## EXERCISE PROMPT:
In the data below, begin at the line with "html: <div>Review</div> ->" and stop after the line with "html: none ->"; output those lines exactly and no pictures.

## SOURCE MATERIAL:

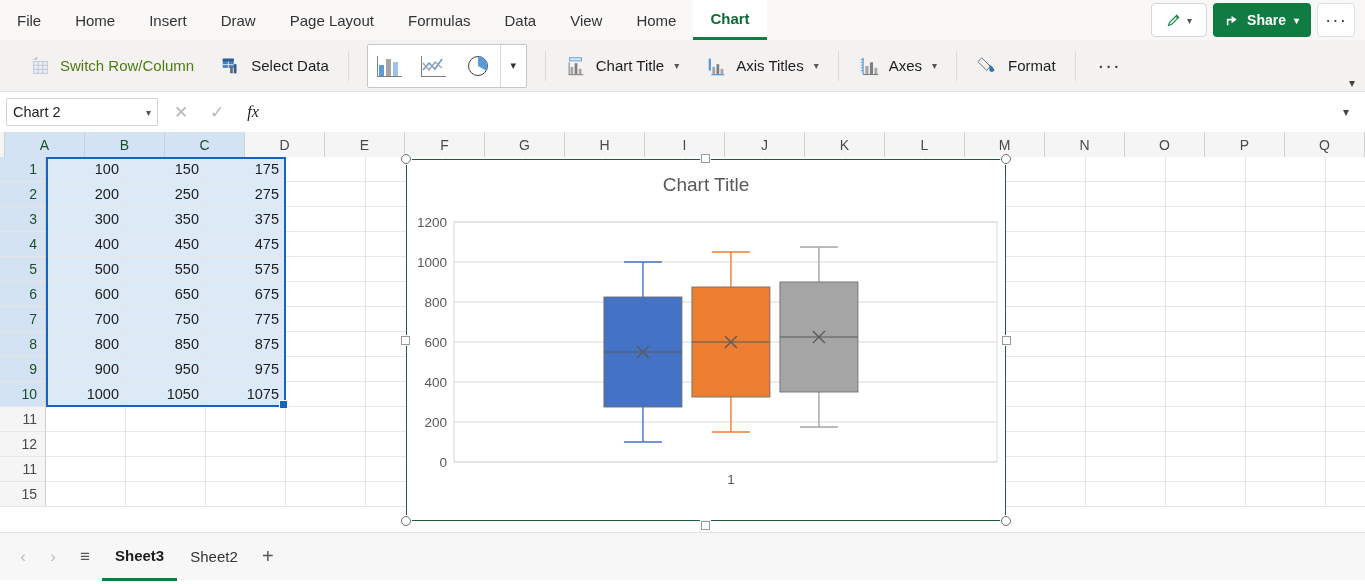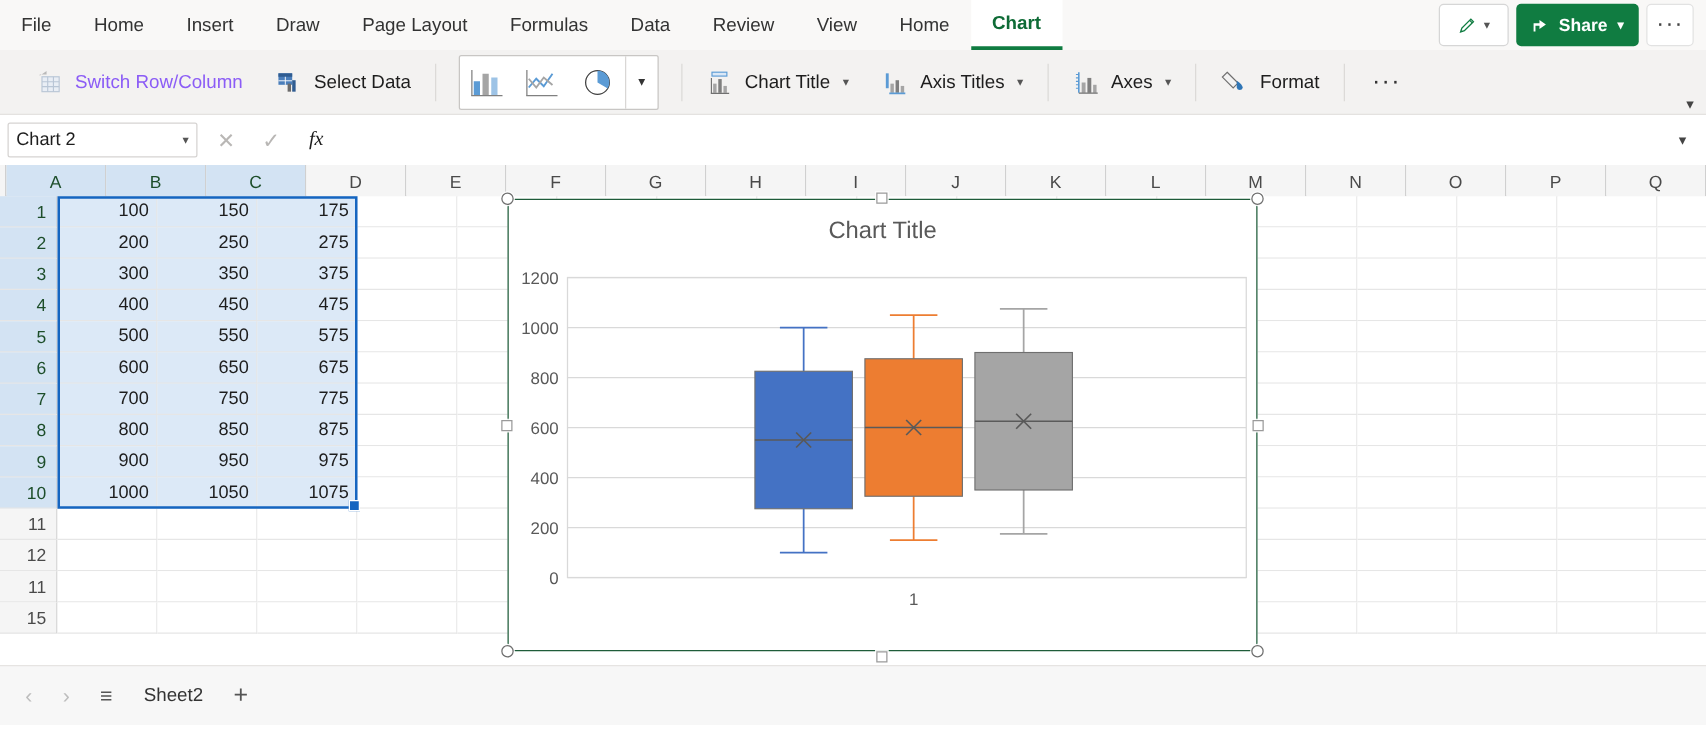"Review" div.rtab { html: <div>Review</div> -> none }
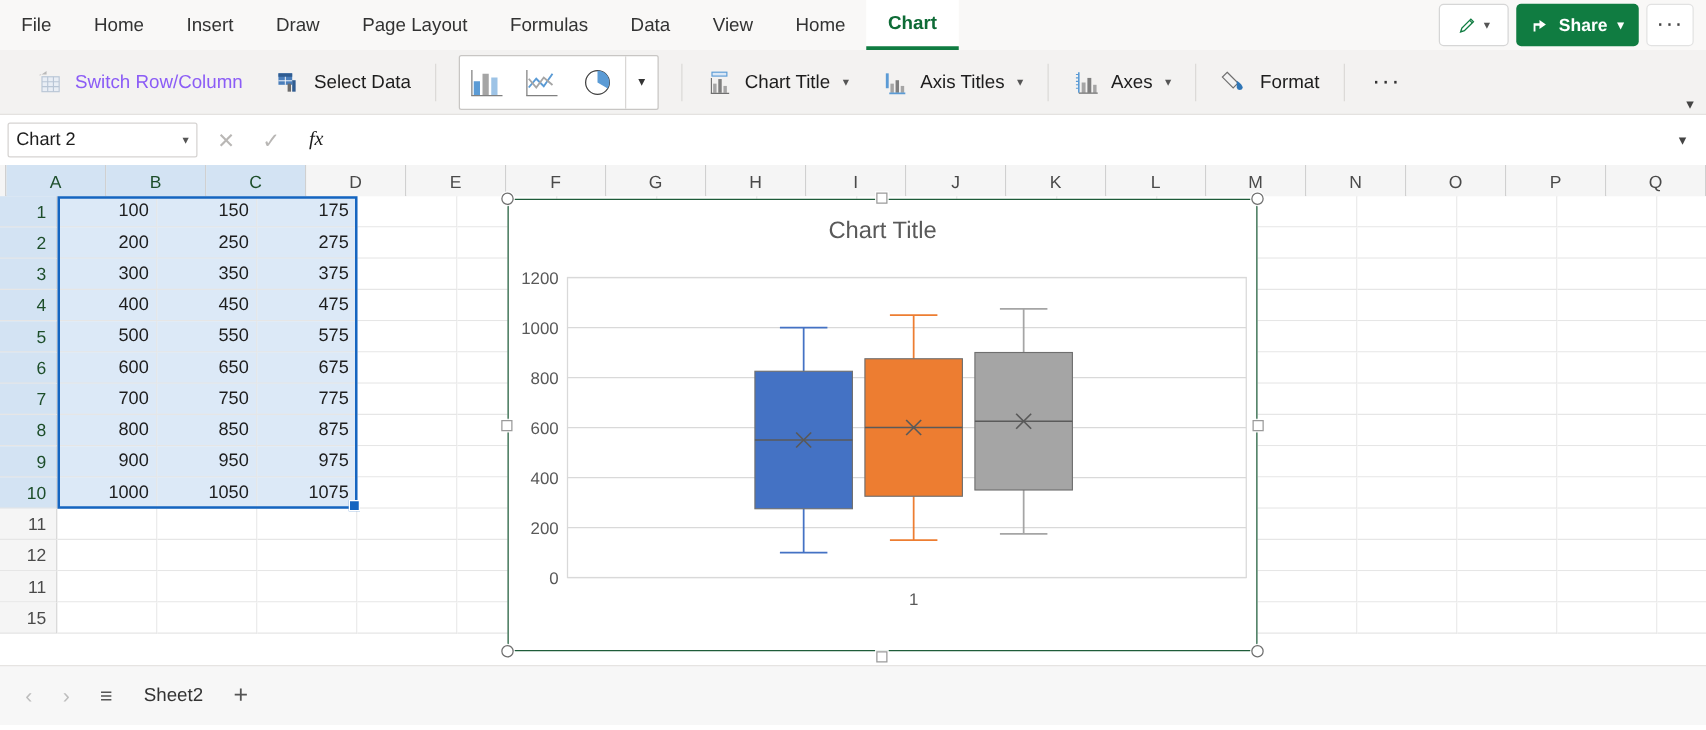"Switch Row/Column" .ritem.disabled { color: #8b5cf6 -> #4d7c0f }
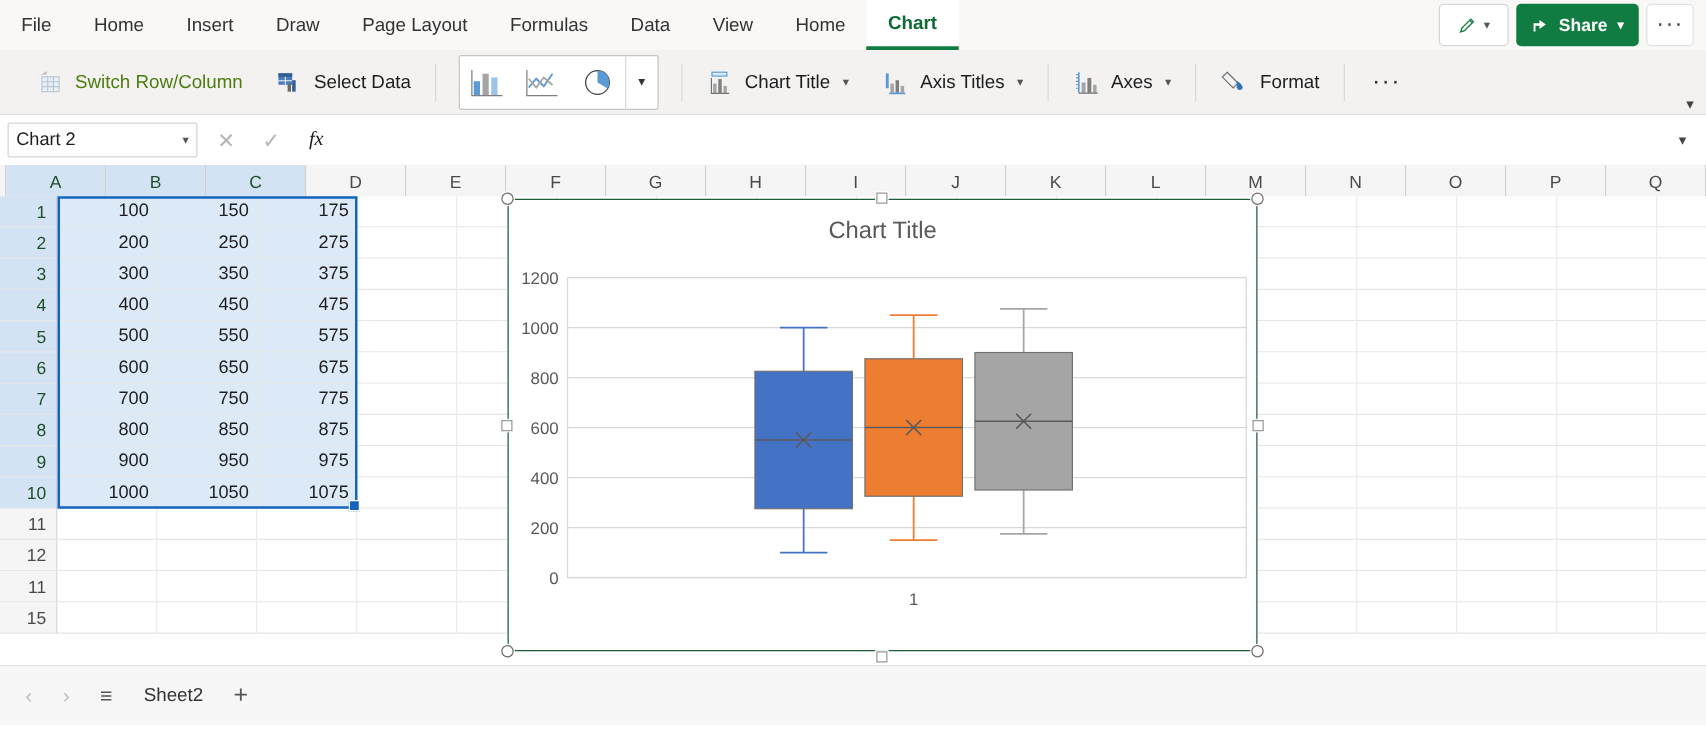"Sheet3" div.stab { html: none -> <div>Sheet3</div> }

--

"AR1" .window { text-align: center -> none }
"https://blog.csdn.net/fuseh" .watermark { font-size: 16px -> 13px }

## EXPECTED ANSWER:
"Review" div.rtab { html: <div>Review</div> -> none }
"Switch Row/Column" .ritem.disabled { color: #8b5cf6 -> #4d7c0f }
"Sheet3" div.stab { html: none -> <div>Sheet3</div> }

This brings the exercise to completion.